- **Detected change data**:
····················

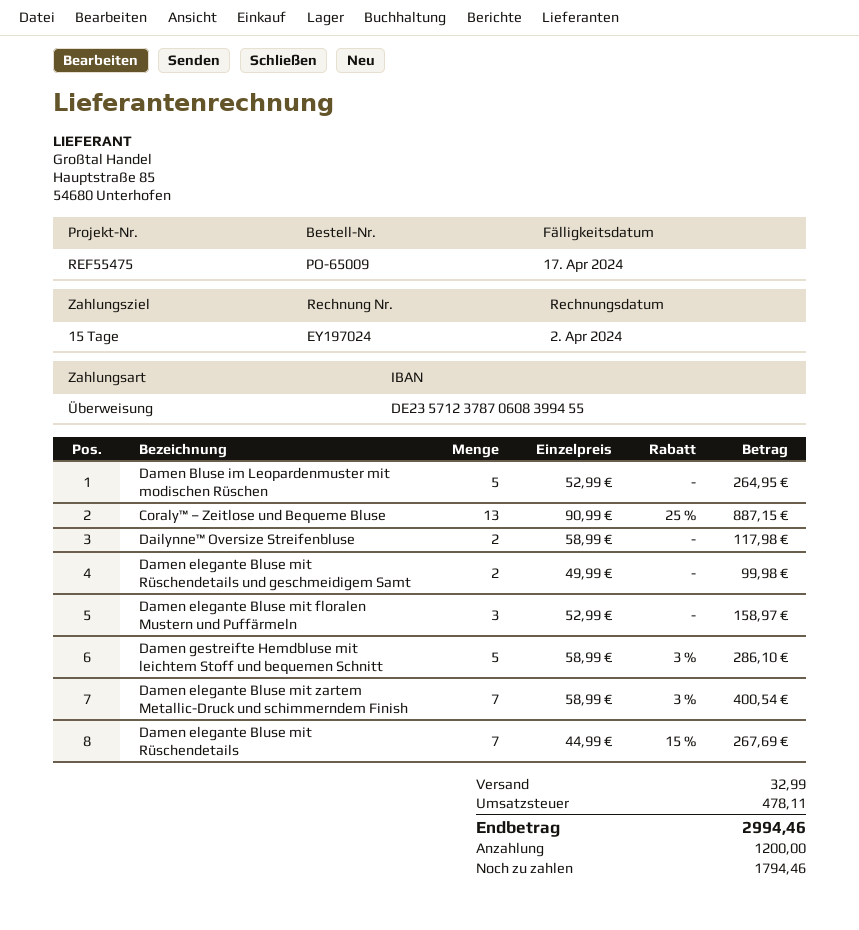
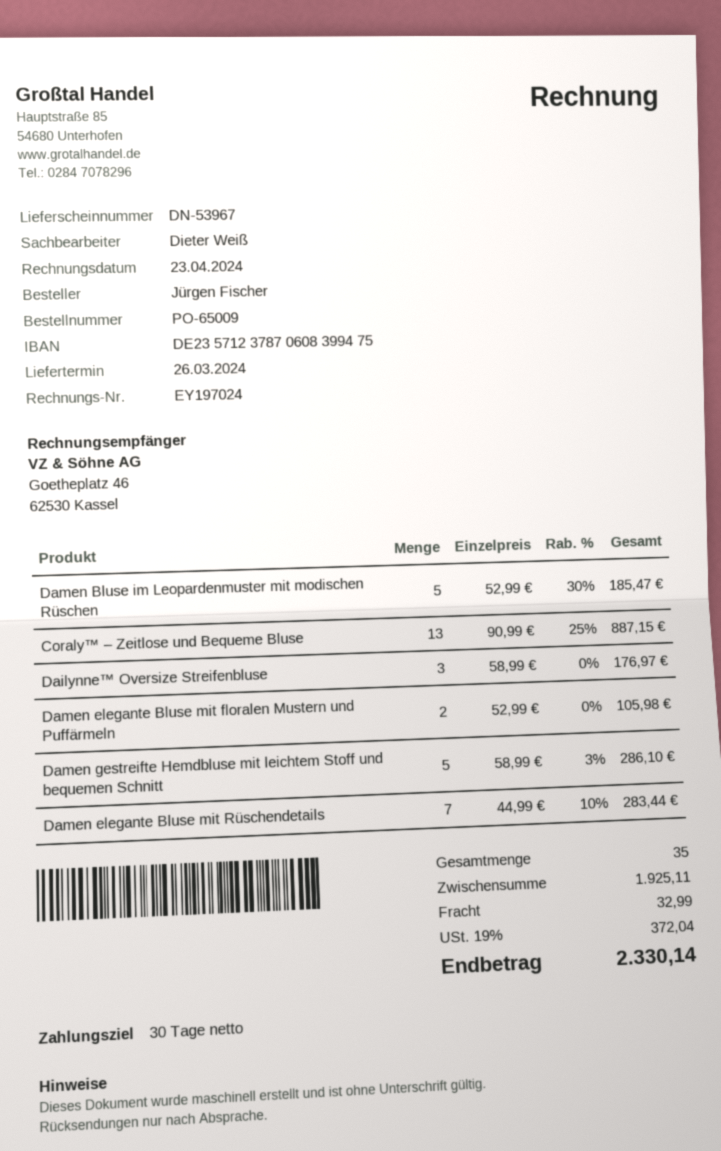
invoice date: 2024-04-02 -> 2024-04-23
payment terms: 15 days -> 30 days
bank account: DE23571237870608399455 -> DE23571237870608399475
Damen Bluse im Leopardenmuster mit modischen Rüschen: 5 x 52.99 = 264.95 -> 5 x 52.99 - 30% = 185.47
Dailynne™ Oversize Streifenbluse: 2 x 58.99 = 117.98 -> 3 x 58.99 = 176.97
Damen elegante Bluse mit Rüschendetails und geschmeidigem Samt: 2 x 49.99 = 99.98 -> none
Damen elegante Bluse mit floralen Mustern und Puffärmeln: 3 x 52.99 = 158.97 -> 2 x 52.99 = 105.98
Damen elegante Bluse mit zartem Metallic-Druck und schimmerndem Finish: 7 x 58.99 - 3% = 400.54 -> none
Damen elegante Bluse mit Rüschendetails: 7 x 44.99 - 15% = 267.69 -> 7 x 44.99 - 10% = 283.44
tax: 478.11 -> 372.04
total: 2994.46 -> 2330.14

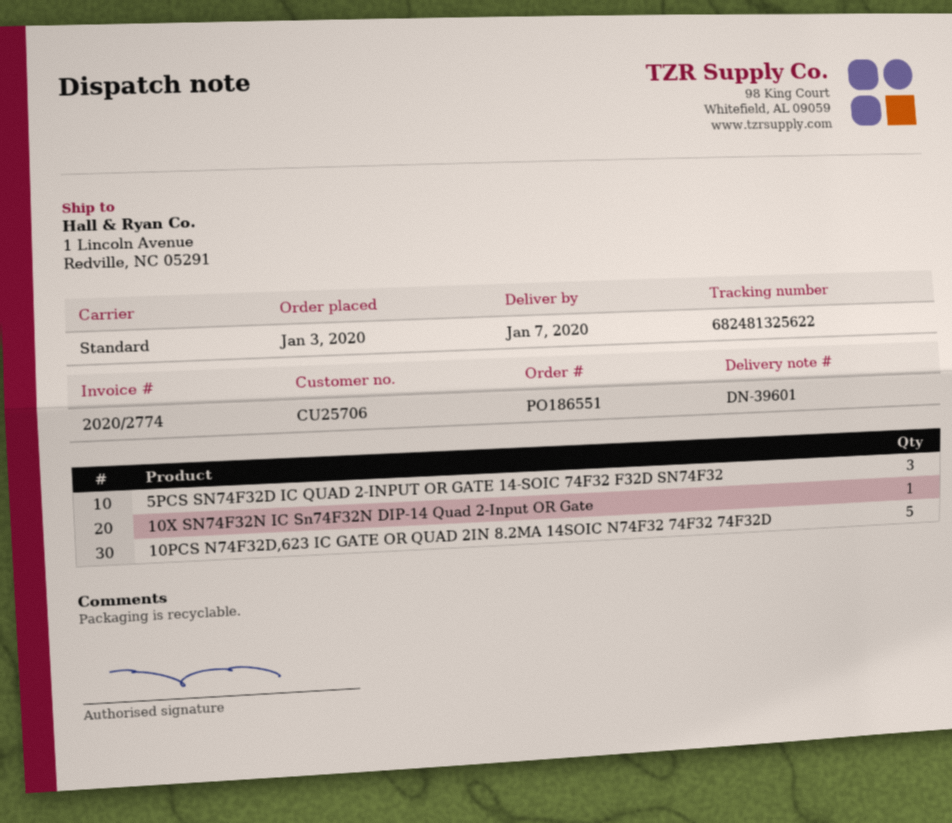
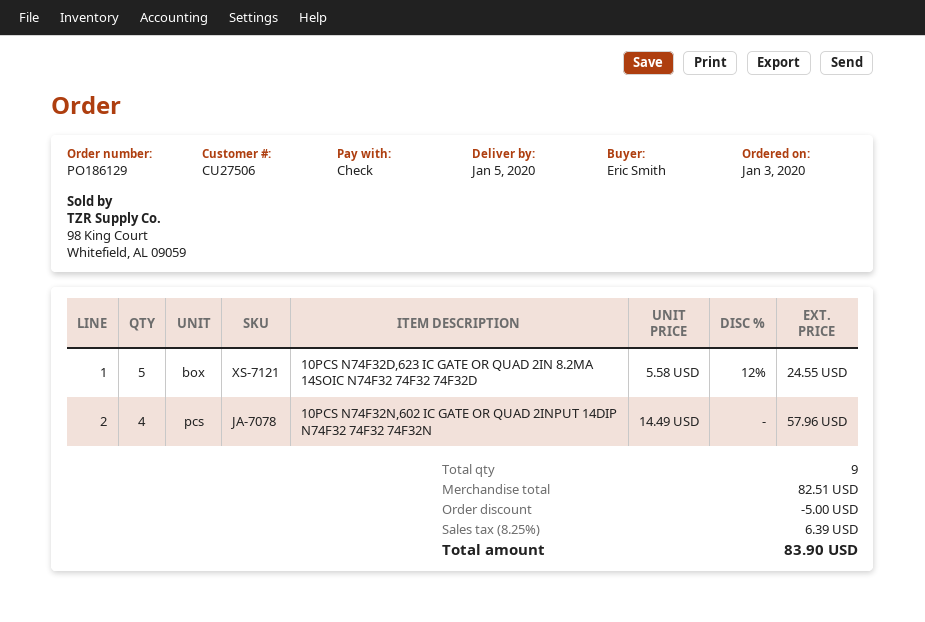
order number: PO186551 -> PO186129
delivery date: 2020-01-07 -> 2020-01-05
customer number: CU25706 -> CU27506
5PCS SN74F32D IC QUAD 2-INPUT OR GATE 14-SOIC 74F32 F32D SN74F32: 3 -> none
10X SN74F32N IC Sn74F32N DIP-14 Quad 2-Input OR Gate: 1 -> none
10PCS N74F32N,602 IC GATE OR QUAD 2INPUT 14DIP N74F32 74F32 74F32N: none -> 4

····················

- **Activity**:
Reproduce the lines from the line containing "Damen elegante Bluse mit zartem" through the end of the records above, exactly and inclusively, omitting pictures.

- **Reply to the task**:
Damen elegante Bluse mit zartem Metallic-Druck und schimmerndem Finish: 7 x 58.99 - 3% = 400.54 -> none
Damen elegante Bluse mit Rüschendetails: 7 x 44.99 - 15% = 267.69 -> 7 x 44.99 - 10% = 283.44
tax: 478.11 -> 372.04
total: 2994.46 -> 2330.14

order number: PO186551 -> PO186129
delivery date: 2020-01-07 -> 2020-01-05
customer number: CU25706 -> CU27506
5PCS SN74F32D IC QUAD 2-INPUT OR GATE 14-SOIC 74F32 F32D SN74F32: 3 -> none
10X SN74F32N IC Sn74F32N DIP-14 Quad 2-Input OR Gate: 1 -> none
10PCS N74F32N,602 IC GATE OR QUAD 2INPUT 14DIP N74F32 74F32 74F32N: none -> 4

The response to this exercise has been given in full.